Friday, August 3, 2012

Chicken Wars


They are like trees planted along a riverbank, with roots that reach deep into the water. Such trees are not bothered by the heat or worried by long months of drought. Their leaves stay green, and they never stop producing fruit. Jeremiah 17:8


Chick-fil-a boss Dan Kathy has been taking a lot of flack these days for coming out and saying that he supports the traditional view of marriage. And those who exercised their own free right to support someone who was exercising their free right to free speech by going to buy a chicken sandwich yesterday are taking the flack too.

Yesterday, we didn't see anything at all uncommon. We saw Americans doing something that has been part of our culture ever since a group of rabble rousers threw some tea overboard in the Boston harbor. They were putting action behind their beliefs. Taking a stand....backing up someone they wanted to support.
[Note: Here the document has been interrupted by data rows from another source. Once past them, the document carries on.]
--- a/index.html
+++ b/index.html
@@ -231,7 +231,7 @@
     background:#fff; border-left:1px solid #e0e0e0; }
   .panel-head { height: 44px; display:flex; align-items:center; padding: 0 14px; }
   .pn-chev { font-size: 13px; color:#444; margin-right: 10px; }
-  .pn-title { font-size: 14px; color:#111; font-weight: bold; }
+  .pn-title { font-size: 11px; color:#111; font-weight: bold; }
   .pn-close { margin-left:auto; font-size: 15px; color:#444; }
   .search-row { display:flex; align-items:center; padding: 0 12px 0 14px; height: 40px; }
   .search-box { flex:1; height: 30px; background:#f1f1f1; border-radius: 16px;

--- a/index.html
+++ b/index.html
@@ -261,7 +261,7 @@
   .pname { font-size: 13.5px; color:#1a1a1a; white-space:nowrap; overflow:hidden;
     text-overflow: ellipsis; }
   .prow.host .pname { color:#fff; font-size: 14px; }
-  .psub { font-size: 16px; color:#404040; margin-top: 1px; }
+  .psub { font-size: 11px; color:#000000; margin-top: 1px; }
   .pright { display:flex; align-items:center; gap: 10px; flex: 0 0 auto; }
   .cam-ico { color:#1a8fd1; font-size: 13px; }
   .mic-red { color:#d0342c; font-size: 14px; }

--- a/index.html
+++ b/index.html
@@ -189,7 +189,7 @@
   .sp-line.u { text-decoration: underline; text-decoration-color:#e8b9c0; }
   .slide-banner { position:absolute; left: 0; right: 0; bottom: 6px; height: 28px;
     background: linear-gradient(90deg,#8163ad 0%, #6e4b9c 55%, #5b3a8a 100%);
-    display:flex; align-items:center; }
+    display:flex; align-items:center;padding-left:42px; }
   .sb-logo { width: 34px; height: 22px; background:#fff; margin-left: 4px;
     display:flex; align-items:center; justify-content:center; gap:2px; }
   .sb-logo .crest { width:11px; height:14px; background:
Independence and individuality is something that flows through the veins of our country's DNA. It is built into our constitution and framework of our entire belief system. But it is not always easy to know when to step up and when to back down. At what point do we act on our beliefs?

Do we act on them even if by doing so we further widen the gulf between differing views by making it about "us" versus "them?" Someone has to be the enemy. Someone has to be wrong.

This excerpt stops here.